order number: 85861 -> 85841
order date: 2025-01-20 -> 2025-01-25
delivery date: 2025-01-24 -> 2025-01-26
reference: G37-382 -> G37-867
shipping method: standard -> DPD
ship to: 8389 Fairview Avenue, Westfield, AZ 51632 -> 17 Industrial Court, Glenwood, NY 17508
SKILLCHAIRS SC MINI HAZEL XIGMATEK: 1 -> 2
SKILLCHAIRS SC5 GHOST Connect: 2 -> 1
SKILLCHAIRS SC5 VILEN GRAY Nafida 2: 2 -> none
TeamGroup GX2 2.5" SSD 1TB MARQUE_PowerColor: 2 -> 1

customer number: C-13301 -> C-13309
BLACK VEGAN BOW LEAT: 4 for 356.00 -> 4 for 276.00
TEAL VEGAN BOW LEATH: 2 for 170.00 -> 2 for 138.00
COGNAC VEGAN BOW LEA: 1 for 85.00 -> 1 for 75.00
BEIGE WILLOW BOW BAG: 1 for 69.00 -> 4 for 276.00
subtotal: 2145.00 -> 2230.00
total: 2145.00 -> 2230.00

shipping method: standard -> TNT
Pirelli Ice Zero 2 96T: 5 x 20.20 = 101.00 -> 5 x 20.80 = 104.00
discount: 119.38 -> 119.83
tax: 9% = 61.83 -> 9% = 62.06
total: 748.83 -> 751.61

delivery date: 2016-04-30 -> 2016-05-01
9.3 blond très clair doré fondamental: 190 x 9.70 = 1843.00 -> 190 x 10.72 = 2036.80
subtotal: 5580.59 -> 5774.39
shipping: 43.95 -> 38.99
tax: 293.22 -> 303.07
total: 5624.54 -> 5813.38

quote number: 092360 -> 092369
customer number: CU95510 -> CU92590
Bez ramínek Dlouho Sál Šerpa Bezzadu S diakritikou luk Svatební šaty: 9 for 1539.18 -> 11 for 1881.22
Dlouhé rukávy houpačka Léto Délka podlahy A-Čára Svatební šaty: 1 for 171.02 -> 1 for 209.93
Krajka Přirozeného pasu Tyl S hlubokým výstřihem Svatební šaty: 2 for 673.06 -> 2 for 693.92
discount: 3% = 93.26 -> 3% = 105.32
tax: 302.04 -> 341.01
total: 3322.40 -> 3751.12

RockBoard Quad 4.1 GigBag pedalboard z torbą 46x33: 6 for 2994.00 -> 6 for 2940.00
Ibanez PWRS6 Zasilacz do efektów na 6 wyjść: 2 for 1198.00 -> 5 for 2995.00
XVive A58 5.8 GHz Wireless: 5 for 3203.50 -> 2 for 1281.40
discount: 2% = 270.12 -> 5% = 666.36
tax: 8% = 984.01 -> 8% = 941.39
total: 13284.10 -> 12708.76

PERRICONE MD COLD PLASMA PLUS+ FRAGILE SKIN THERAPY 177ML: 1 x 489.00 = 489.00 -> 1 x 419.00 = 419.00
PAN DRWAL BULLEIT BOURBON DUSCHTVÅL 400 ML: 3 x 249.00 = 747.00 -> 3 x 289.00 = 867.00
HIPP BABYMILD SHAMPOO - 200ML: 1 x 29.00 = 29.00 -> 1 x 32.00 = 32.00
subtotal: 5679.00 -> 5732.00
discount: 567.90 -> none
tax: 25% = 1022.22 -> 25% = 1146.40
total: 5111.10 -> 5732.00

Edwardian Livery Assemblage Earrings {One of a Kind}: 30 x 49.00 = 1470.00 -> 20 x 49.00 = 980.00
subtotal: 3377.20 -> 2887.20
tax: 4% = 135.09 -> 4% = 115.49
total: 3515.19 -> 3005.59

▸ REQUIRED WORK
Give again exactly, and only, the lines above starting at the one with "BLACK VEGAN BOW" and ending at the one with "customer number: CU95510 -> CU92590".

▸ TASK RESULT
BLACK VEGAN BOW LEAT: 4 for 356.00 -> 4 for 276.00
TEAL VEGAN BOW LEATH: 2 for 170.00 -> 2 for 138.00
COGNAC VEGAN BOW LEA: 1 for 85.00 -> 1 for 75.00
BEIGE WILLOW BOW BAG: 1 for 69.00 -> 4 for 276.00
subtotal: 2145.00 -> 2230.00
total: 2145.00 -> 2230.00

shipping method: standard -> TNT
Pirelli Ice Zero 2 96T: 5 x 20.20 = 101.00 -> 5 x 20.80 = 104.00
discount: 119.38 -> 119.83
tax: 9% = 61.83 -> 9% = 62.06
total: 748.83 -> 751.61

delivery date: 2016-04-30 -> 2016-05-01
9.3 blond très clair doré fondamental: 190 x 9.70 = 1843.00 -> 190 x 10.72 = 2036.80
subtotal: 5580.59 -> 5774.39
shipping: 43.95 -> 38.99
tax: 293.22 -> 303.07
total: 5624.54 -> 5813.38

quote number: 092360 -> 092369
customer number: CU95510 -> CU92590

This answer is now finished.